- [Assignment] From the first line to the last, repeat the data exactly and drop the pictures.

- [Data provided]
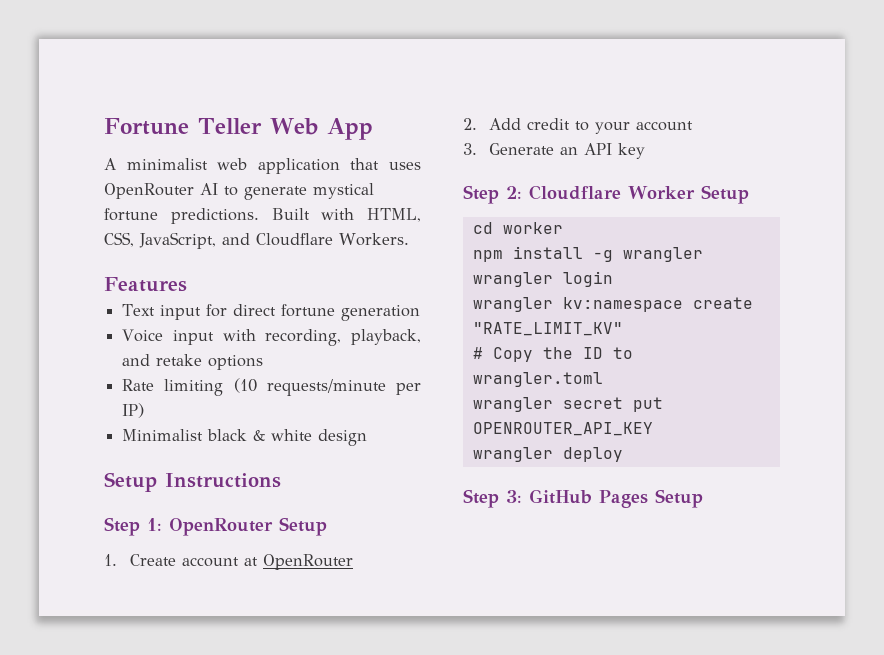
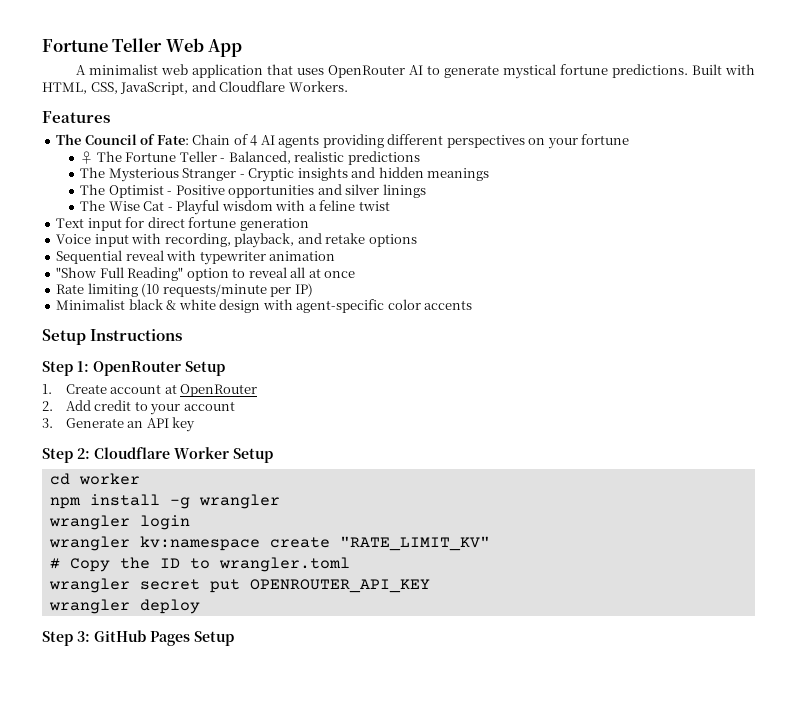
+ The Council of Fate: Chain of 4 AI agents providing different perspectives on your fortune
+ ♀ The Fortune Teller - Balanced, realistic predictions
+ The Mysterious Stranger - Cryptic insights and hidden meanings
+ The Optimist - Positive opportunities and silver linings
+ The Wise Cat - Playful wisdom with a feline twist
+ Sequential reveal with typewriter animation
+ "Show Full Reading" option to reveal all at once
- Minimalist black & white design
+ Minimalist black & white design with agent-specific color accents

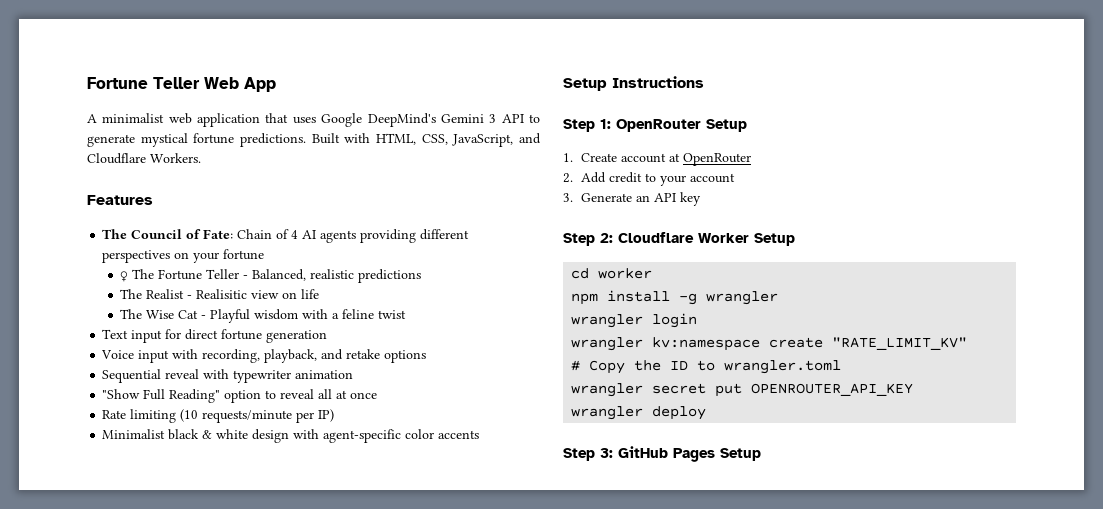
- A minimalist web application that uses OpenRouter AI to generate mystical fortune predictions.
+ A minimalist web application that uses Google DeepMind's Gemini 3 API to generate mystical fortune predictions.
- The Mysterious Stranger - Cryptic insights and hidden meanings
- The Optimist - Positive opportunities and silver linings
+ The Realist - Realisitic view on life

- [Answer space]
+ The Council of Fate: Chain of 4 AI agents providing different perspectives on your fortune
+ ♀ The Fortune Teller - Balanced, realistic predictions
+ The Mysterious Stranger - Cryptic insights and hidden meanings
+ The Optimist - Positive opportunities and silver linings
+ The Wise Cat - Playful wisdom with a feline twist
+ Sequential reveal with typewriter animation
+ "Show Full Reading" option to reveal all at once
- Minimalist black & white design
+ Minimalist black & white design with agent-specific color accents

- A minimalist web application that uses OpenRouter AI to generate mystical fortune predictions.
+ A minimalist web application that uses Google DeepMind's Gemini 3 API to generate mystical fortune predictions.
- The Mysterious Stranger - Cryptic insights and hidden meanings
- The Optimist - Positive opportunities and silver linings
+ The Realist - Realisitic view on life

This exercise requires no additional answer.